Cuando se levantó, la camarera regordeta se le acercó y le preguntó adónde iba. A México, dijo Fate.
– Ya lo suponía -dijo la camarera-, ¿pero a qué lugar?
Apoyado en la barra un cocinero fumaba un cigarrillo y lo miraba a la espera de su respuesta.
– A Santa Teresa -dijo Fate.
– No es un lugar muy agradable -dijo la camarera-, pero es grande y tiene muchas discotecas y sitios para divertirse.
Fate miró el suelo, sonriendo, y se dio cuenta del que el crepúsculo del desierto había teñido las baldosas de un color rojo muy suave.
– Soy periodista -dijo.
– Va a escribir acerca de los crímenes -dijo el cocinero.
– No sé de qué habla, voy a cubrir el combate de boxeo de este sábado -dijo Fate.
– ¿Quién pelea? -dijo el cocinero.
– Count Pickett, el semipesado de Nueva York.
– En otros tiempos fui aficionado -dijo el cocinero-. Apostaba dinero y compraba revistas de boxeo, pero un día decidí dejarlo. Ya no estoy al tanto de los boxeadores actuales. ¿Quiere beber algo? Invita la casa.
Fate se sentó junto a la barra y pidió un vaso de agua. El cocinero sonrió y dijo que hasta donde él sabía todos los periodistas bebían alcohol.
– Yo también lo hago -dijo Fate-, pero creo que no me encuentro muy bien del estómago.
Tras servirle el vaso de agua el cocinero quiso saber contra quién peleaba Count Pickett.
– No recuerdo el nombre -dijo Fate-, lo tengo anotado por ahí, un mexicano, me parece.
– Es extraño -dijo el cocinero-, los mexicanos no tienen buenos semipesados. Una vez cada veinte años aparece un peso pesado, que suele terminar loco o muerto a balazos, pero semipesados no tienen.
– Puede que me haya equivocado y no sea mexicano -admitió Fate.
– Tal vez sea cubano o colombiano -dijo el cocinero-, aunque los colombianos tampoco tienen tradición en los semipesados.
Fate se bebió el agua y se levantó y estiró los músculos. Es hora de marcharme, se dijo, aunque la verdad es que se sentía bien en aquel restaurante.

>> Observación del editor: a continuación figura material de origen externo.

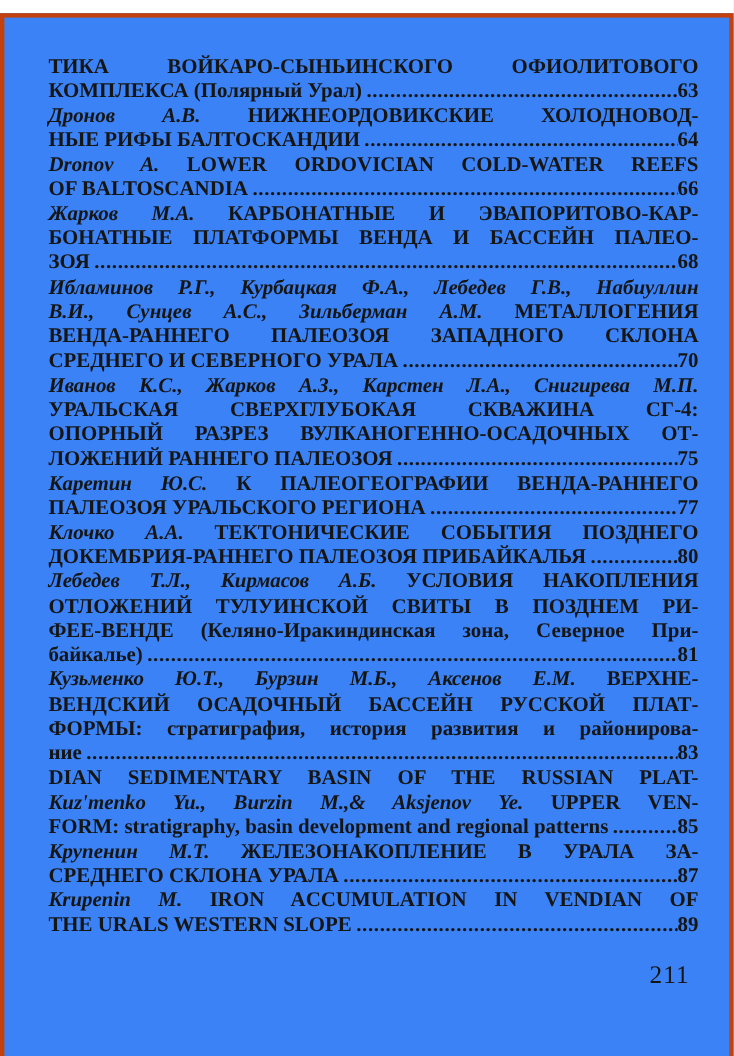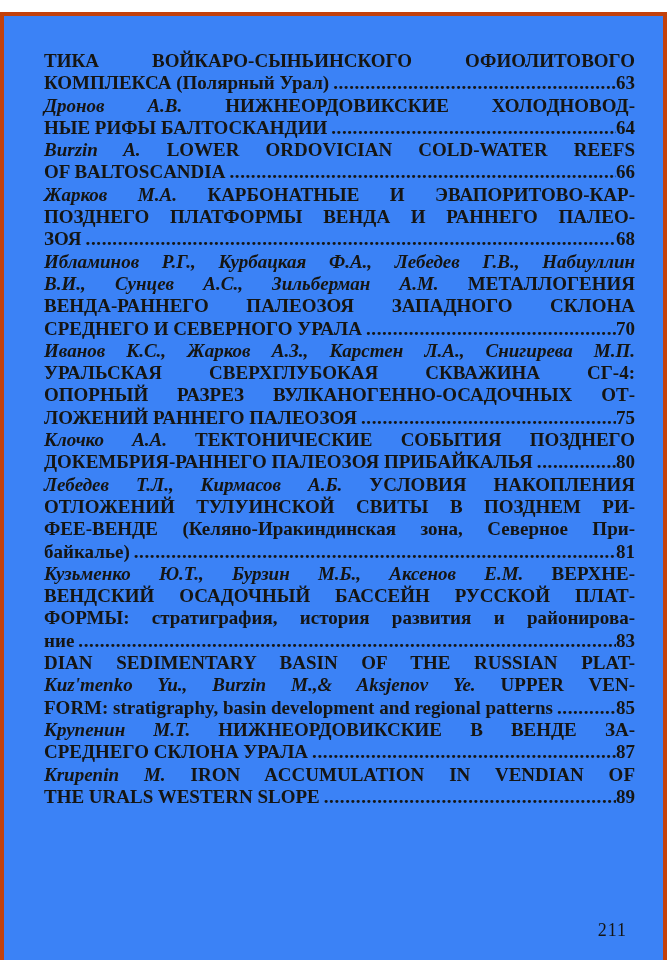"Burzin A." span.seg { text: Burzin -> Dronov }
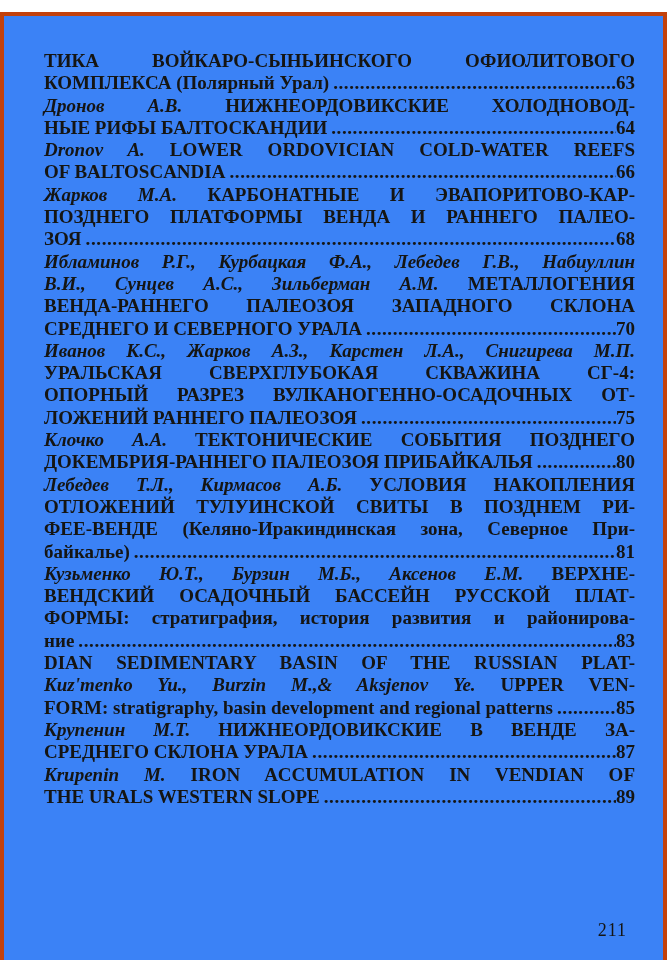"ПОЗДНЕГО ПЛАТФОРМЫ ВЕНДА И РАННЕГО" span.seg { text: ПОЗДНЕГО ПЛАТФОРМЫ ВЕНДА И РАННЕГО -> БОНАТНЫЕ ПЛАТФОРМЫ ВЕНДА И БАССЕЙН }
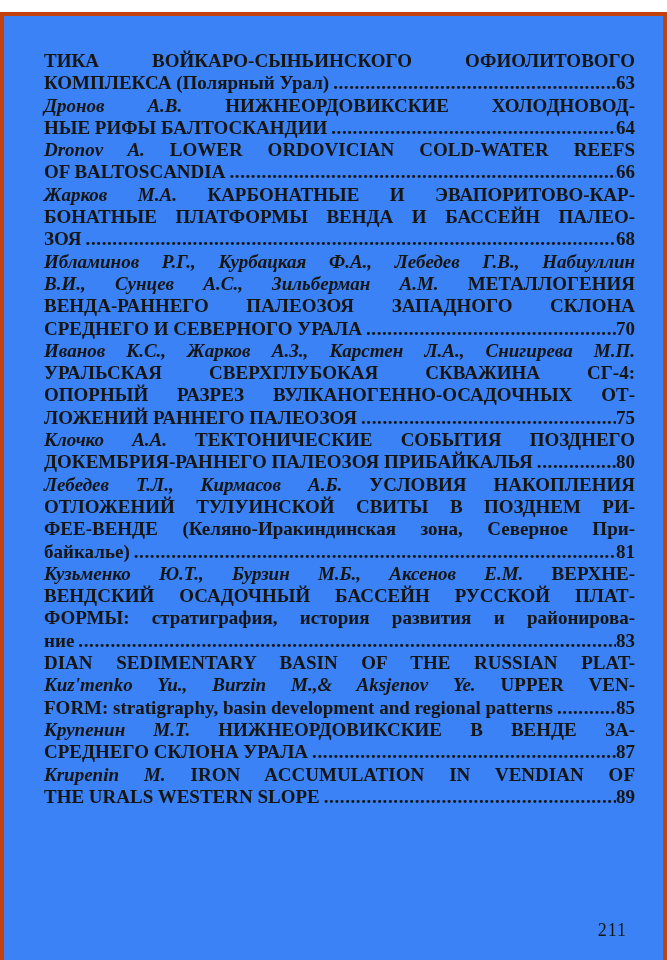"Каретин Ю.С. К ПАЛЕОГЕОГРАФИИ" div.entry { html: none -> <div> <div><span>Каретин Ю.С.</span> <span>К ПАЛЕОГЕОГРАФИИ ВЕНДА-РАННЕГО</span></div> <div> <span>ПАЛЕОЗОЯ УРАЛЬСКОГО РЕГИОНА</span> <span></span> <span>77</span> </div> </div> }
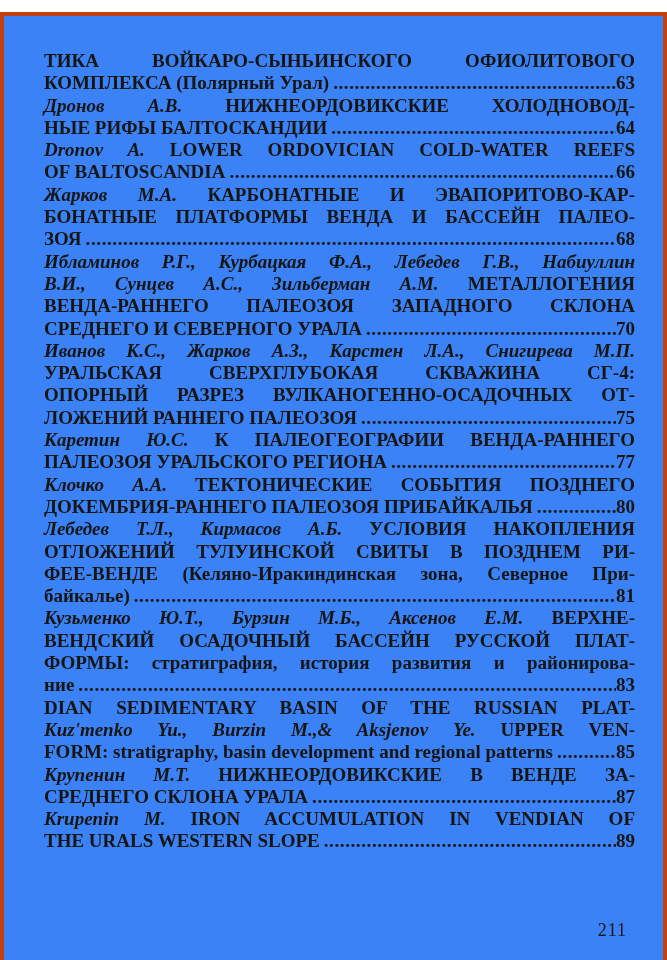"НИЖНЕОРДОВИКСКИЕ В ВЕНДЕ ЗА-" span.seg { text: НИЖНЕОРДОВИКСКИЕ В ВЕНДЕ -> ЖЕЛЕЗОНАКОПЛЕНИЕ В УРАЛА }
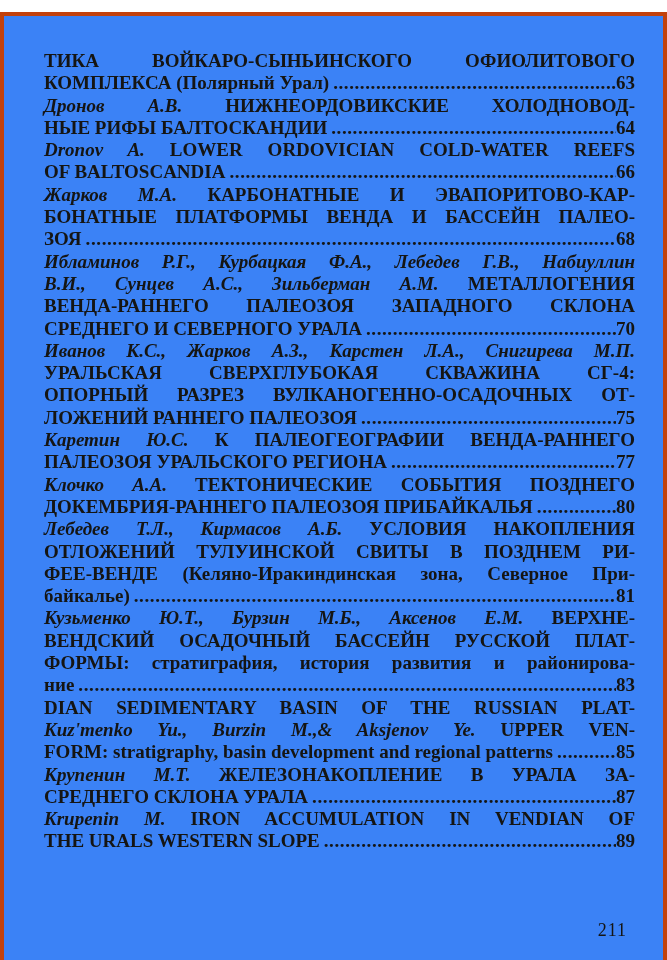"211" .folio { font-size: 18px -> 23px; top: 904px -> 858px }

– ¿Cuántas horas hay desde aquí a Santa Teresa? -preguntó.
– Depende -dijo el cocinero-. A veces la frontera está llena de camiones y uno puede pasarse media hora esperando. Digamos que de aquí a Santa Teresa hay tres horas y luego media hora o tres cuartos de hora en el paso fronterizo, en números redondos cuatro horas.
– De aquí a Santa Teresa sólo hay una hora y media -dijo la camarera.
El cocinero la miró y dijo que dependía del coche y del conocimiento del terreno que tuviera el conductor.
– ¿Ha conducido alguna vez por el desierto?
– No -dijo Fate.
– Pues no es fácil. Parece fácil. Parece lo más fácil del mundo, pero no es nada fácil -dijo el cocinero.
– En eso tienes razón -dijo la camarera-, sobre todo de noche, conducir de noche en el desierto a mí me da miedo.
– Cualquier error, cualquier desvío mal tomado puede costar cincuenta kilómetros conduciendo en la dirección equivocada -dijo el cocinero.
– Tal vez lo mejor sea que me vaya ahora que aún hay luz -dijo Fate.
– Da lo mismo -dijo el cocinero-, oscurecerá dentro de cinco minutos. Los atardeceres en el desierto parece que no vayan a acabar nunca, hasta que de pronto todo acaba, sin ningún aviso. Es como si alguien simplemente desconectara la luz -dijo el cocinero.
Fate pidió otro vaso de agua y se fue a bebérselo junto a la ventana. ¿No quiere comer nada más antes de salir?, oyó que le decía el cocinero. No contestó. El desierto empezó a desvanecerse.